February 17, 2026
Dr. Mehmet Oz, Administrator
Centers for Medicare & Medicaid Services,
Department of Health and Human Services
7500 Security Boulevard, Baltimore, MD 21244-1850
RE: HHS Docket CMS-2481-P (RIN 0938-AV73)
Disability Rights Education and Defense Fund (DREDF) strongly opposes the above rule entitled Hospital Condition of Participation: Prohibiting Sex-Rejecting Procedures for Children. The proposed rule, introduced by the Centers for Medicare and Medicaid Services (CMS), seeks an unprecedented treatment-specific revision of the requirements that Medicare and Medicaid certified hospitals must meet to participate in the Medicare and Medicaid programs. DREDF is a national cross-disability law and policy center that protects and advances the civil and human rights of people with disabilities through legal advocacy, training, education, and development of legislation and public policy. In the more than 40 years that have passed since our founding, we have persistently fought for the right of people with disabilities to be fully integrated within all aspects of community life. DREDF’s work is based on the knowledge that people with disabilities of varying ages, racial and ethnic backgrounds, genders, and sexual orientations are fully capable of achieving self-sufficiency and contributing to their communities with access to needed services and supports, protection from discrimination, and the reasonable accommodations and modifications enshrined in U.S. law.

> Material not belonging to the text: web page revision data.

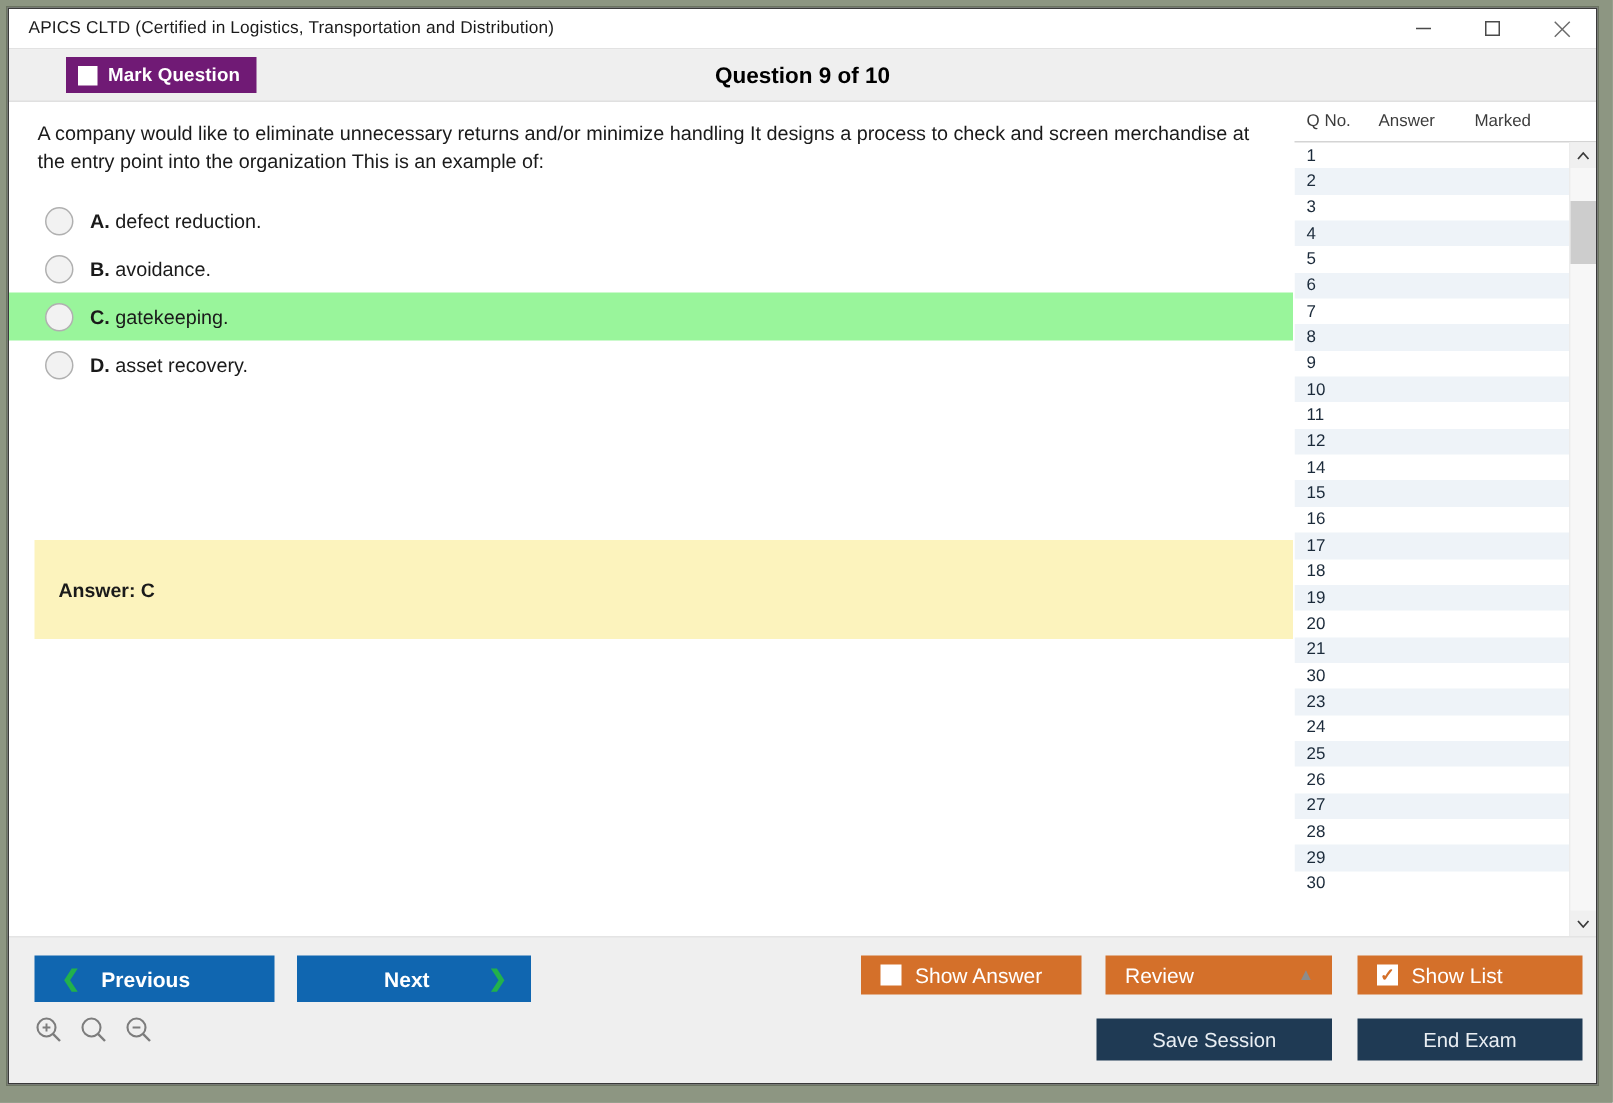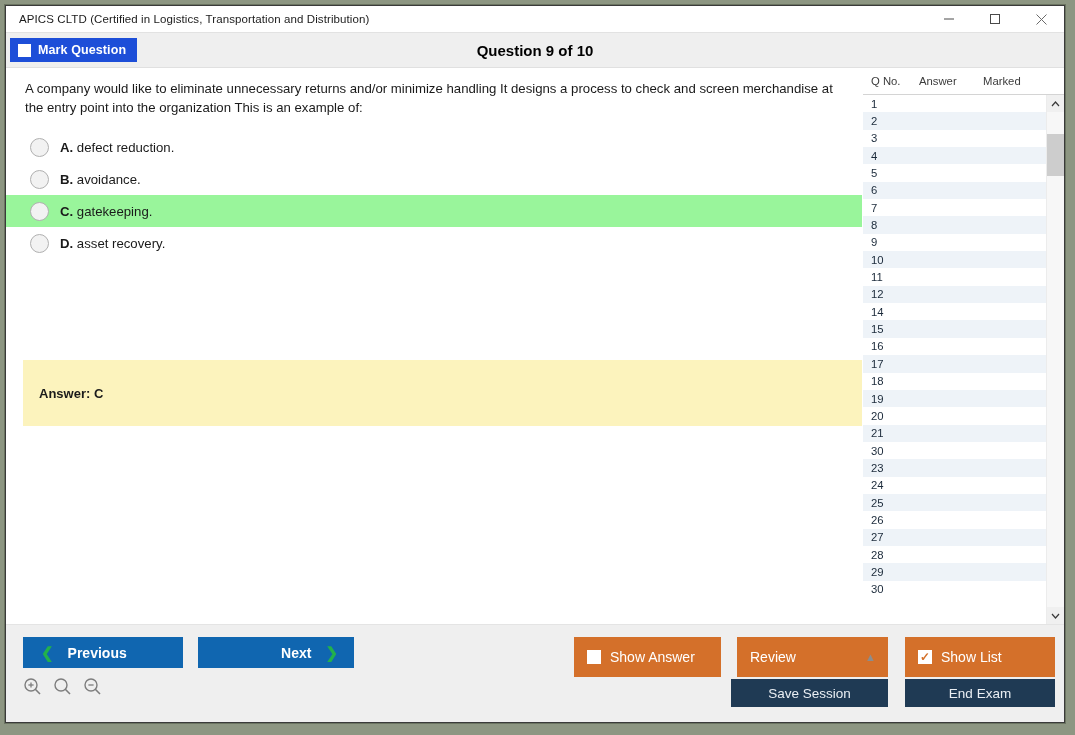"Mark Question" .mark-btn { background: #1d4ed8 -> #701a75; margin-left: 4px -> 38px }
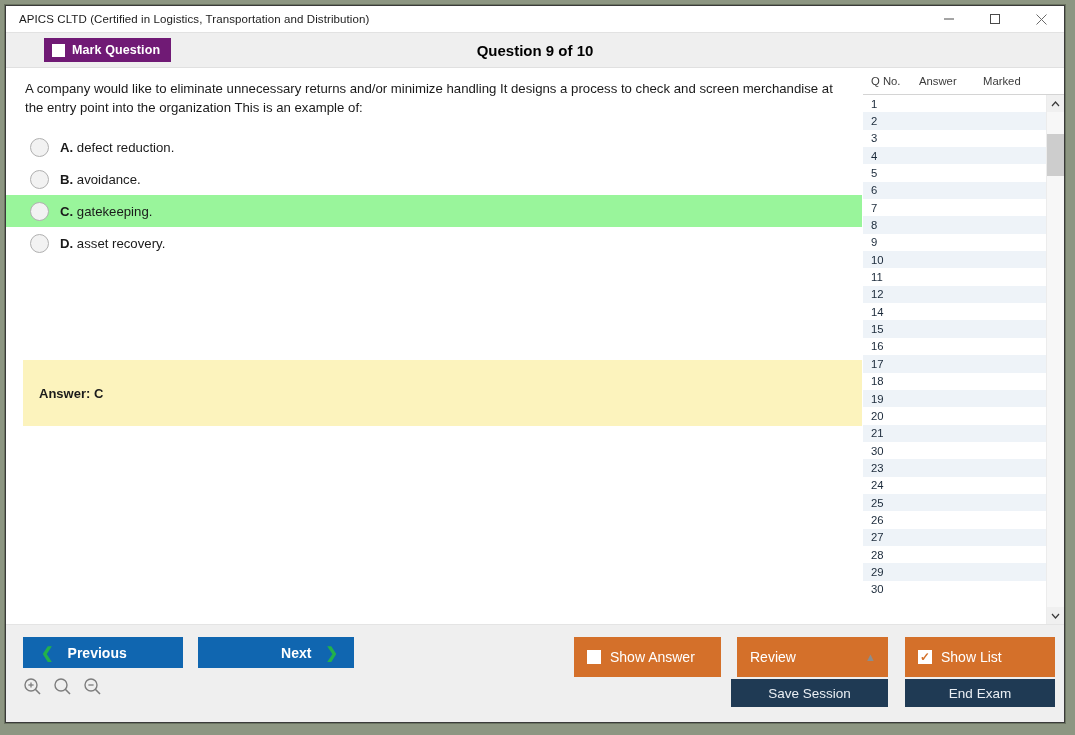"Next" div.btn { gap: none -> 25px }
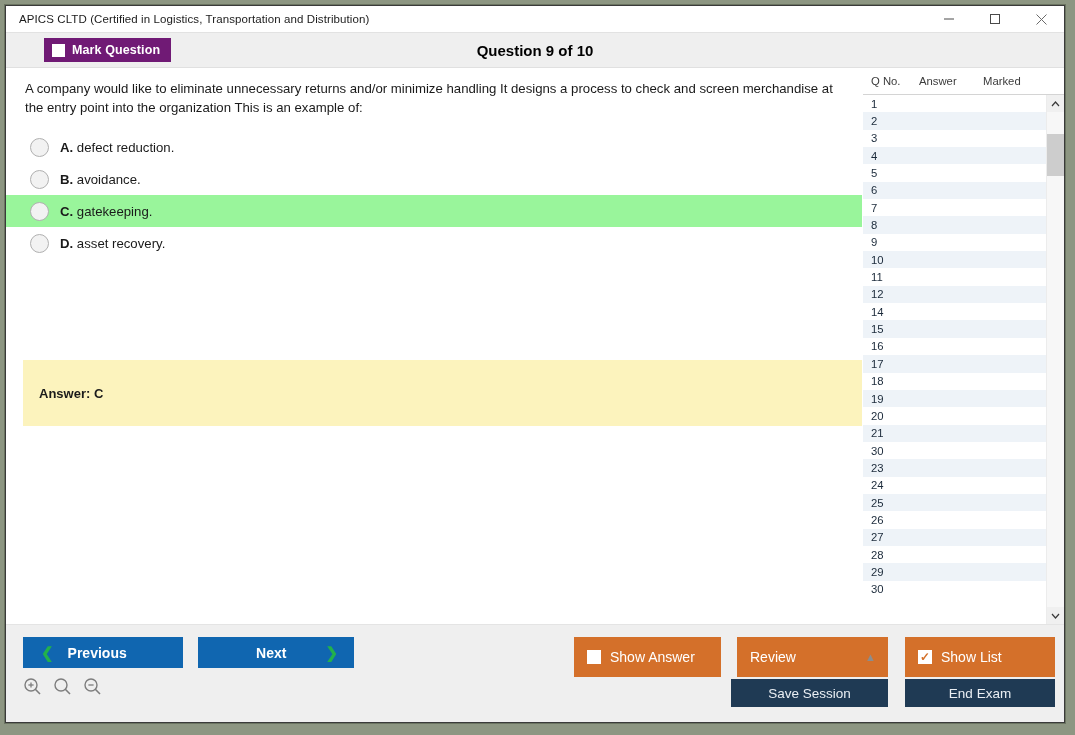"Show Answer" .btn-orange { height: 40px -> 26px }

Purpose of Medicaid Program
The Medicaid program is a national state-based health coverage program first established in 1965 and administered and financed jointly by the federal government and participating state governments. Medicaid.gov states that ‘Medicaid provides health coverage to low-income people and is one of the largest payers for health care in the United States.”[1] The federal government itself recognizes that Medicaid, the Children’s Health Insurance Program (CHIP), and the Basic Health Program (BHP) together “provide an important foundation for maintaining the health of our nation.”[2]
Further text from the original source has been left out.